• [TASK OBJECTIVE]: Reproduce each record exactly, leaving nothing out.

• [DATA FOR THIS EXERCISE]:
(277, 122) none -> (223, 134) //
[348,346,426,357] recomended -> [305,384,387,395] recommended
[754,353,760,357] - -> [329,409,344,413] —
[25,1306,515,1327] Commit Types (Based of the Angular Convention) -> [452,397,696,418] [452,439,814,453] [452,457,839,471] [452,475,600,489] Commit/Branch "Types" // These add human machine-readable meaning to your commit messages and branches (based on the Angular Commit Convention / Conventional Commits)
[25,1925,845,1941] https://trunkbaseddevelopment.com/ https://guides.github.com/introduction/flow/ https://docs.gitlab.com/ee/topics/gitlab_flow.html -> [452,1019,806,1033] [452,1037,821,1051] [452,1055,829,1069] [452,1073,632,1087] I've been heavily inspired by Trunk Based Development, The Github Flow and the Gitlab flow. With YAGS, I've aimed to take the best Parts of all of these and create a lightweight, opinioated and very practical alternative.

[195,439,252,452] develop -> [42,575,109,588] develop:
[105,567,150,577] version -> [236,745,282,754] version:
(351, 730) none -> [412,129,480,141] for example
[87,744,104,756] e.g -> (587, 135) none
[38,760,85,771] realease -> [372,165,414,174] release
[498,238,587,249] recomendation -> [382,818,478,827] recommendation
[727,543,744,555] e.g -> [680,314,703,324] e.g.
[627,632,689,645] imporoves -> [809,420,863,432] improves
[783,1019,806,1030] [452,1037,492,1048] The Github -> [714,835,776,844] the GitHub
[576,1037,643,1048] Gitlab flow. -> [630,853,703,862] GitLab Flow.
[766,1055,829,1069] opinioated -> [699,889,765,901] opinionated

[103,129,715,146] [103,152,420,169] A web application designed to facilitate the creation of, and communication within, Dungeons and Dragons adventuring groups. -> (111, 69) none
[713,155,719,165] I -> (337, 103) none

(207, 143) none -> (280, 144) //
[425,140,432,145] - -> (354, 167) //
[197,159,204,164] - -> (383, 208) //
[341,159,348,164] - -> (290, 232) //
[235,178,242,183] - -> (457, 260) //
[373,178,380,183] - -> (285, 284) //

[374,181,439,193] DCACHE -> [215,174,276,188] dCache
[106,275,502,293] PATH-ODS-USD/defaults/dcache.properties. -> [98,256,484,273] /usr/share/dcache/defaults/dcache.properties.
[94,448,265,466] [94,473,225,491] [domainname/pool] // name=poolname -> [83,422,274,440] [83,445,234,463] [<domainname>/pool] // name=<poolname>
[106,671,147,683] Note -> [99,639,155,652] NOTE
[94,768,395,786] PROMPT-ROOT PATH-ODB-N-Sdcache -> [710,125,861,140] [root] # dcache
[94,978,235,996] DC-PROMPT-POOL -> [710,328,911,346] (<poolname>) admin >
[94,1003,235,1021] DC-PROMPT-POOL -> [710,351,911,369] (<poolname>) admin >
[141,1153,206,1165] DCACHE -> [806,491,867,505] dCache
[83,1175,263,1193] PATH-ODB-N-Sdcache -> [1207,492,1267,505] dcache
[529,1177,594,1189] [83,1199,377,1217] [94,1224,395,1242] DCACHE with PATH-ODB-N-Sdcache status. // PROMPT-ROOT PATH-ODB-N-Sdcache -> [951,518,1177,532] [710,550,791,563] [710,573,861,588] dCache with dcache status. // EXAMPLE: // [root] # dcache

• [WRITTEN REPLY]:
(277, 122) none -> (223, 134) //
[348,346,426,357] recomended -> [305,384,387,395] recommended
[754,353,760,357] - -> [329,409,344,413] —
[25,1306,515,1327] Commit Types (Based of the Angular Convention) -> [452,397,696,418] [452,439,814,453] [452,457,839,471] [452,475,600,489] Commit/Branch "Types" // These add human machine-readable meaning to your commit messages and branches (based on the Angular Commit Convention / Conventional Commits)
[25,1925,845,1941] https://trunkbaseddevelopment.com/ https://guides.github.com/introduction/flow/ https://docs.gitlab.com/ee/topics/gitlab_flow.html -> [452,1019,806,1033] [452,1037,821,1051] [452,1055,829,1069] [452,1073,632,1087] I've been heavily inspired by Trunk Based Development, The Github Flow and the Gitlab flow. With YAGS, I've aimed to take the best Parts of all of these and create a lightweight, opinioated and very practical alternative.

[195,439,252,452] develop -> [42,575,109,588] develop:
[105,567,150,577] version -> [236,745,282,754] version:
(351, 730) none -> [412,129,480,141] for example
[87,744,104,756] e.g -> (587, 135) none
[38,760,85,771] realease -> [372,165,414,174] release
[498,238,587,249] recomendation -> [382,818,478,827] recommendation
[727,543,744,555] e.g -> [680,314,703,324] e.g.
[627,632,689,645] imporoves -> [809,420,863,432] improves
[783,1019,806,1030] [452,1037,492,1048] The Github -> [714,835,776,844] the GitHub
[576,1037,643,1048] Gitlab flow. -> [630,853,703,862] GitLab Flow.
[766,1055,829,1069] opinioated -> [699,889,765,901] opinionated

[103,129,715,146] [103,152,420,169] A web application designed to facilitate the creation of, and communication within, Dungeons and Dragons adventuring groups. -> (111, 69) none
[713,155,719,165] I -> (337, 103) none

(207, 143) none -> (280, 144) //
[425,140,432,145] - -> (354, 167) //
[197,159,204,164] - -> (383, 208) //
[341,159,348,164] - -> (290, 232) //
[235,178,242,183] - -> (457, 260) //
[373,178,380,183] - -> (285, 284) //

[374,181,439,193] DCACHE -> [215,174,276,188] dCache
[106,275,502,293] PATH-ODS-USD/defaults/dcache.properties. -> [98,256,484,273] /usr/share/dcache/defaults/dcache.properties.
[94,448,265,466] [94,473,225,491] [domainname/pool] // name=poolname -> [83,422,274,440] [83,445,234,463] [<domainname>/pool] // name=<poolname>
[106,671,147,683] Note -> [99,639,155,652] NOTE
[94,768,395,786] PROMPT-ROOT PATH-ODB-N-Sdcache -> [710,125,861,140] [root] # dcache
[94,978,235,996] DC-PROMPT-POOL -> [710,328,911,346] (<poolname>) admin >
[94,1003,235,1021] DC-PROMPT-POOL -> [710,351,911,369] (<poolname>) admin >
[141,1153,206,1165] DCACHE -> [806,491,867,505] dCache
[83,1175,263,1193] PATH-ODB-N-Sdcache -> [1207,492,1267,505] dcache
[529,1177,594,1189] [83,1199,377,1217] [94,1224,395,1242] DCACHE with PATH-ODB-N-Sdcache status. // PROMPT-ROOT PATH-ODB-N-Sdcache -> [951,518,1177,532] [710,550,791,563] [710,573,861,588] dCache with dcache status. // EXAMPLE: // [root] # dcache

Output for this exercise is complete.